Additionally, no fish red blood cells have been found in their guts. On the other hand, mysid hemolymph (blood) has not yet been confirmed in their gut either. M. borealis also apparently turns its nose up at every local fish it’s been offered, and like M. californiensis, loves to cuddle with mysids. Strong circumstantial evidence, but circumstantial nonetheless.
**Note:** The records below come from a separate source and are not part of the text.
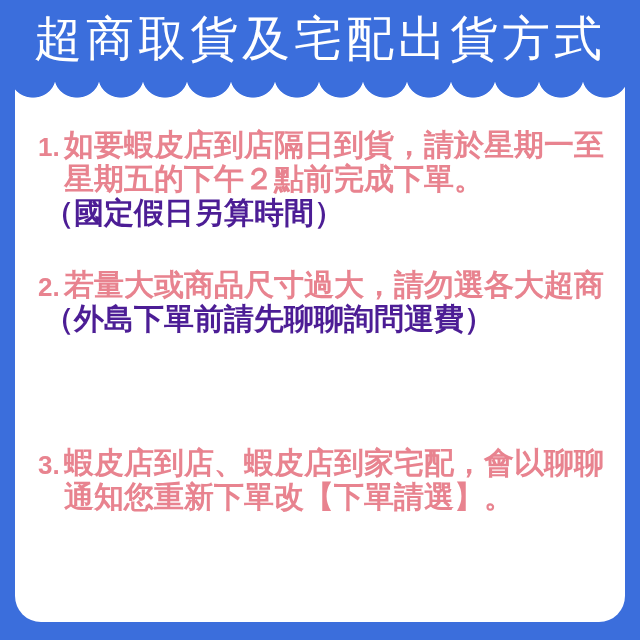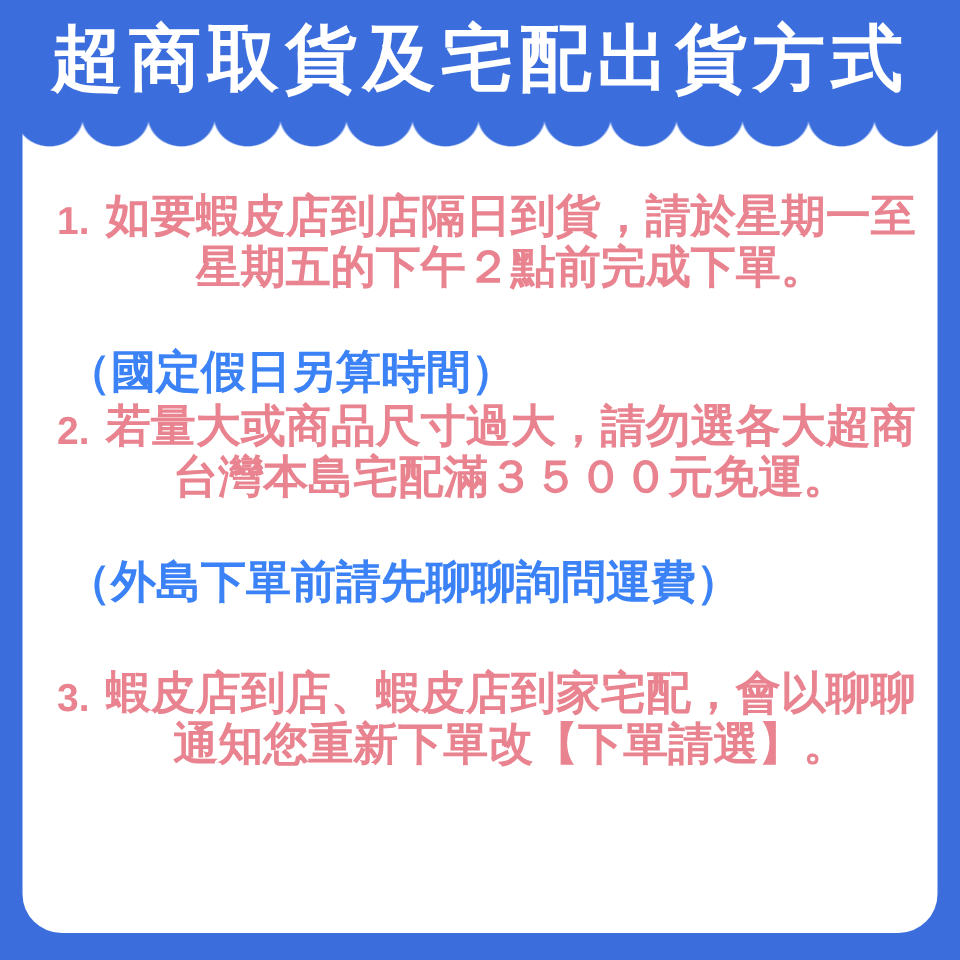"超商取貨及宅配出貨方式" .banner-title { font-weight: bold -> normal }
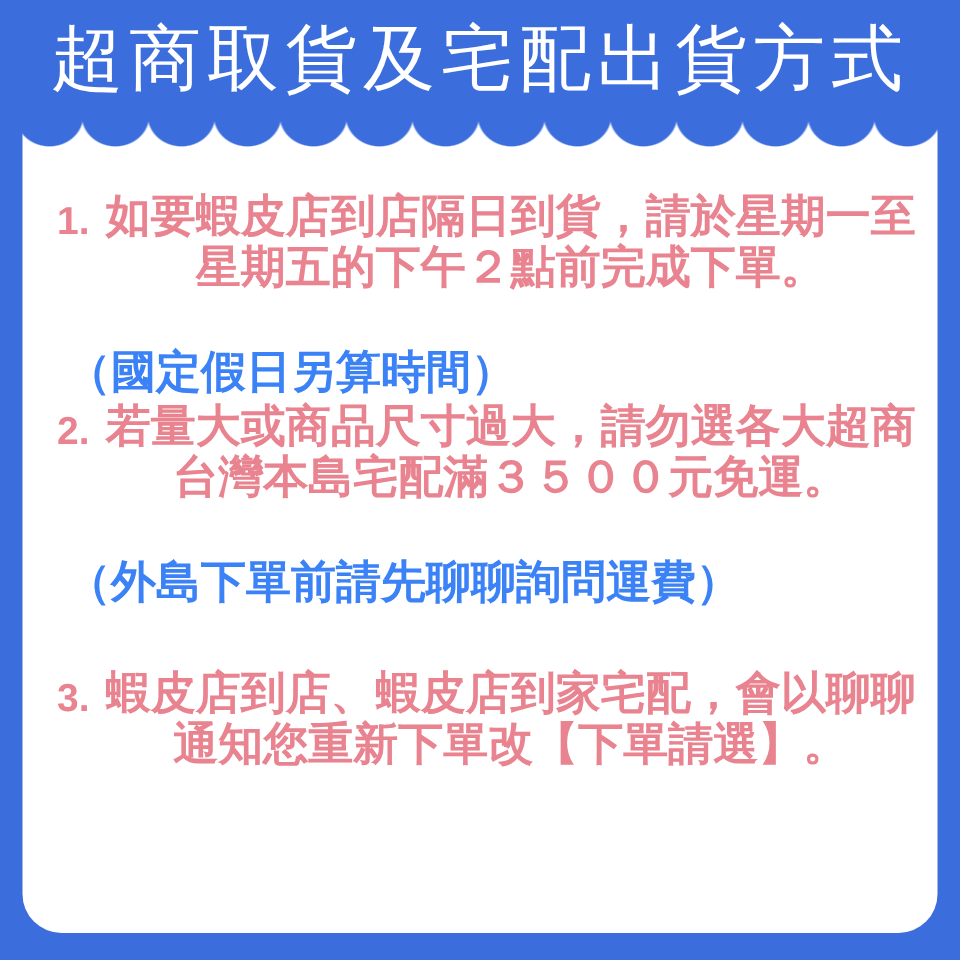"如要蝦皮店到店隔日到貨，請於星期一至" .pink { text-align: center -> none }
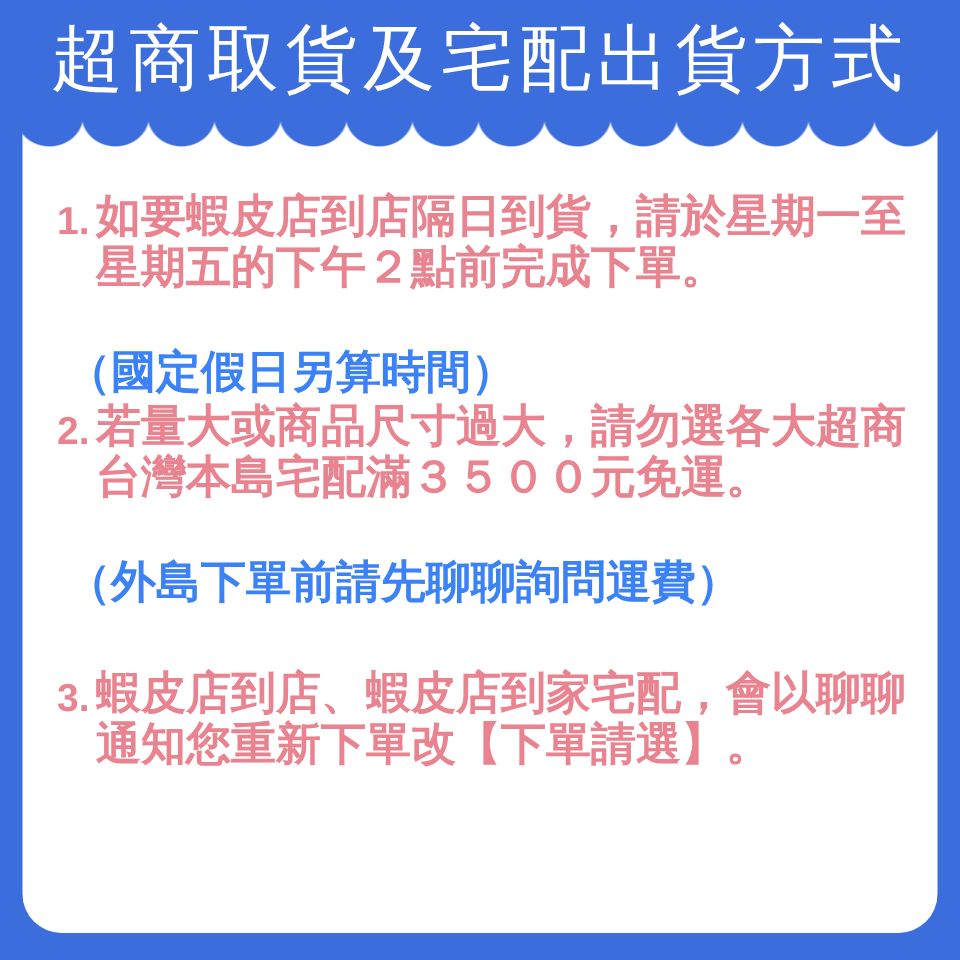"（國定假日另算時間）" .note { color: #3b82f6 -> #4c1d95; margin-top: 36px -> none }
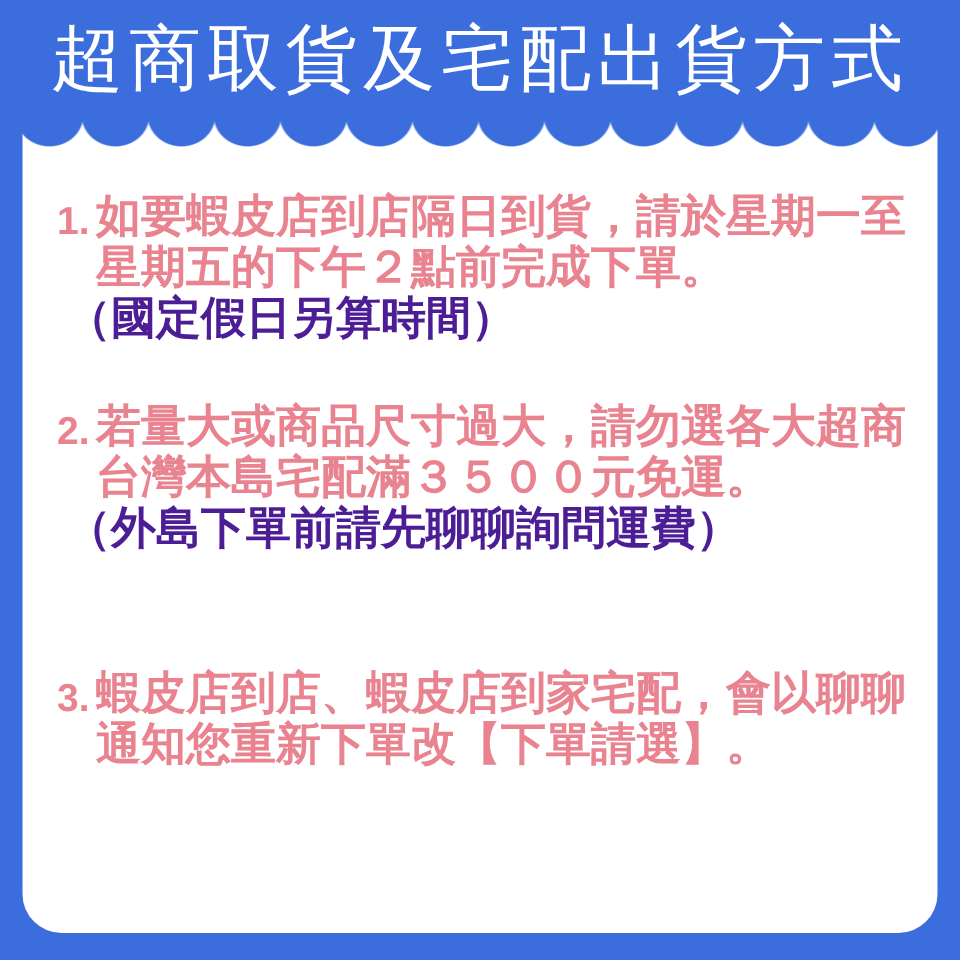"台灣本島宅配滿３５００元免運。" div.line { html: <div>台灣本島宅配滿３５００元免運。</div> -> none }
Although these opossum shrimp leeches are the only marine leeches strongly suspected to parasitize invertebrates, marine leeches are apparently commonly found on lots of other inverts. For these other invertebrates, picking up a marine leech seems to be likliest in sand and mud.

However, these leeches are not parasitizing the arthropods they shack up with there; they have never been found to suck their hemolymph either. Instead, they seem to use their shells as a surrogate floor on which to anchor themselves or attach a cocoon, a leech egg case. The leeches’ true victims are fish or sea turtles in the surrounding waters, who no doubt wish their parasites would follow the example of the opossum shrimp leeches, and see the real appeal of shrimp sushi.

Reference

Burreson, Eugene M., Bernard Kim, and Julianne Kalman Passarelli. "A New Species of Mysidobdella (Hirudinida: Piscicolidae) from Mysids along the California Coast." Journal of Parasitology 98, no. 2 (2012): 341-343.